* Records for this task:

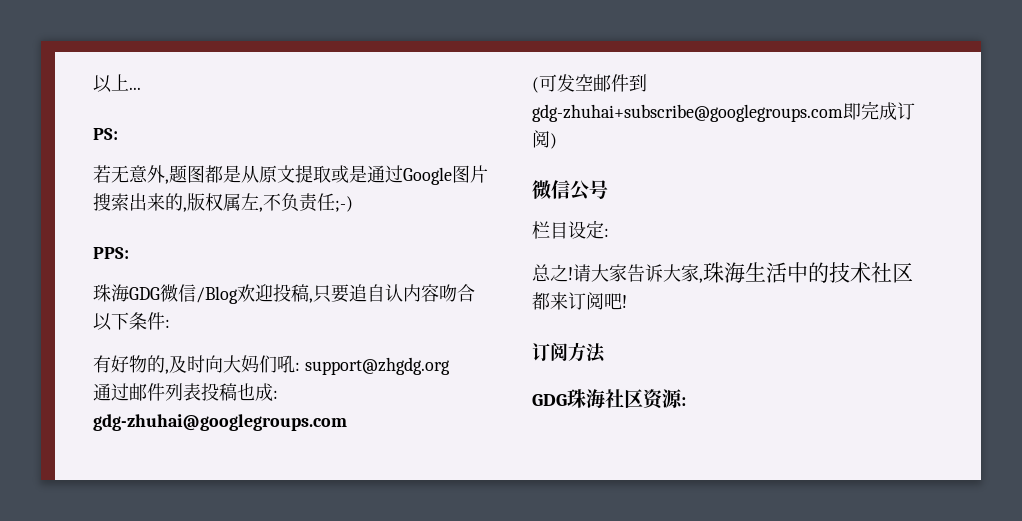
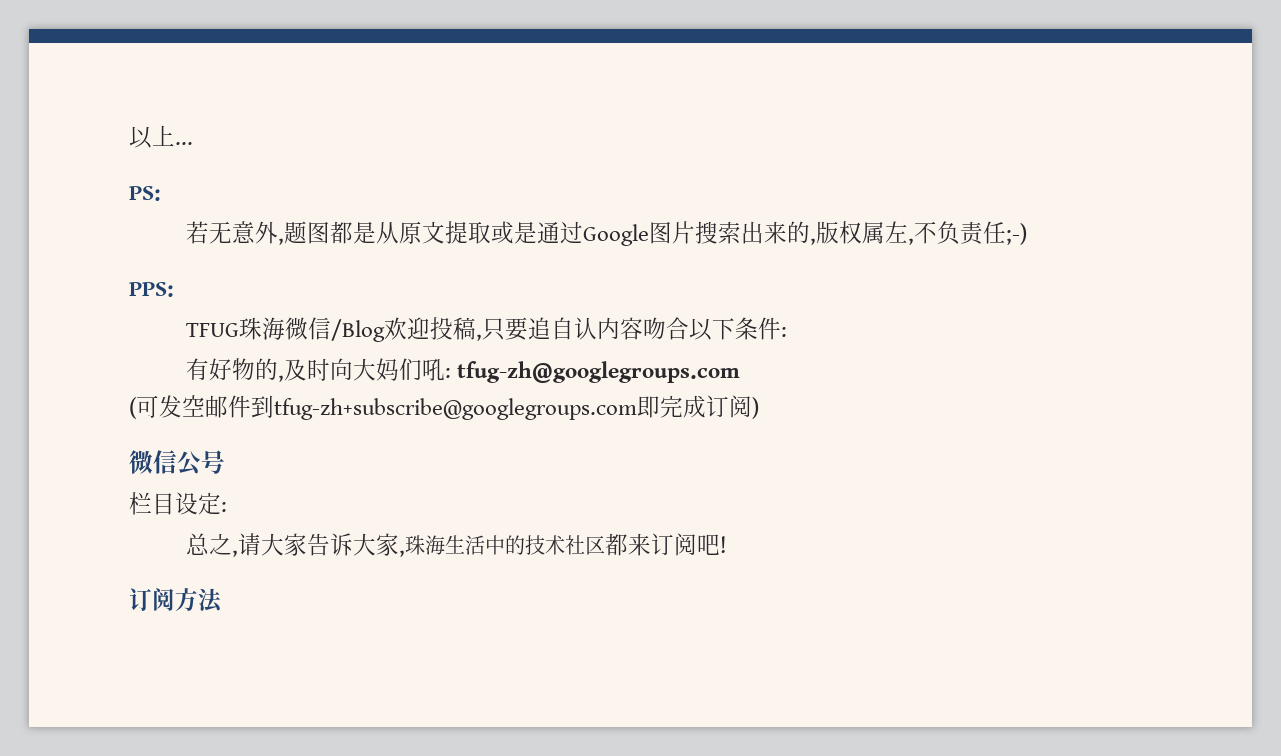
[93,284,160,302] 珠海GDG -> [186,317,286,340] TFUG珠海
[304,357,450,375] [93,383,278,401] [93,414,347,431] support@zhgdg.org // 通过邮件列表投稿也成: gdg-zhuhai@googlegroups.com -> [457,361,741,383] tfug-zh@googlegroups.com
[532,104,843,122] gdg-zhuhai+subscribe@googlegroups.com -> [274,398,637,420] tfug-zh+subscribe@googlegroups.com
[568,267,573,280] ! -> [232,550,239,557] ,
[532,389,686,409] // GDG珠海社区资源: -> (223, 600) none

* Exercise: Within the records above, count the lines that hold the word "zhuhai" and give only that number.

* Finished exercise: 2